Thursday, July 21, 2005

Kine is money

Cattle was money in the ancient world. This sounds like a cultural statement, but it's a linguistic observation too. In Hebrew, one of the words for cattle, miqneh, also carries a connotation of 'purchase' (cf. Gen49:32). The Latin word pecu meant cattle originally, but money generally, as we see in English words like 'pecuniary'. 'Pecuniary' is a fancy word meaning 'related to money'. The Germanic words that survive in English are much more down to earth: 'fee', for example, or 'gold' (cf. German Geld, 'money').

Here's the cool part. 'Fee' comes from Old English feoh, which also means 'cattle, money'. It is how the Anglo-Saxons ended up pronouncing *fehu, which is what Latin pecu sounded like when the original Germanics got hold of it. So you have the same root from Indo-European coming into English twice: once straightaway, as it was forming as its own separate language, and again over a millennium later when modern English was on a linguistic shopping spree, taking words from Latin for scholarly purposes left and right. (Well, maybe not 'right', but 'left' came directly into English as sinister.)

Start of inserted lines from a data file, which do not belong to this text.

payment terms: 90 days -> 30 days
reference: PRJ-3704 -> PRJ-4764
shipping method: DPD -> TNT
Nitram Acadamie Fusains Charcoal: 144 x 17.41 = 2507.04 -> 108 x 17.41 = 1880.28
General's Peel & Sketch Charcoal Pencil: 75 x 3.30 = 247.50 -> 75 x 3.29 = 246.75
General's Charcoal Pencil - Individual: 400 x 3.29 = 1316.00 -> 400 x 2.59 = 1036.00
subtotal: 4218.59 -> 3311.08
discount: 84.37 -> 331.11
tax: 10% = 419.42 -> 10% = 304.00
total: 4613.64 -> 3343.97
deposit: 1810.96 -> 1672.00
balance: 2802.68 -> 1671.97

We see this again in the concept of "above, over." English started out with over, ofer, but that wasn't enough for the fine nuances English vocabulary would come to be capable of. So in addition to our own word, we have taken no less than three words or prefixes from other languages: German ueber-, the Latin super-, and the Greek hyper-. These didn't just mean the same thing (roughly) in their respective languages, they were the same word! It is oddly appropriate that the commercially-minded English, who gave the particularly commercial connotation to the word 'fee', should receive such a rich return-on-linguistic-investment.

These are the same English who ruled half the world with said commercial empire.

Resistance is futile. Your words will be assimilated.

1 comment:

Frank said...

That's what I love about the English language: it's unabashed crass consumerism! My favorite image of English, though, is that of the whore spreading its legs to receive all the languages of the world and giving birth, therefrom, to new word and phrase "love children."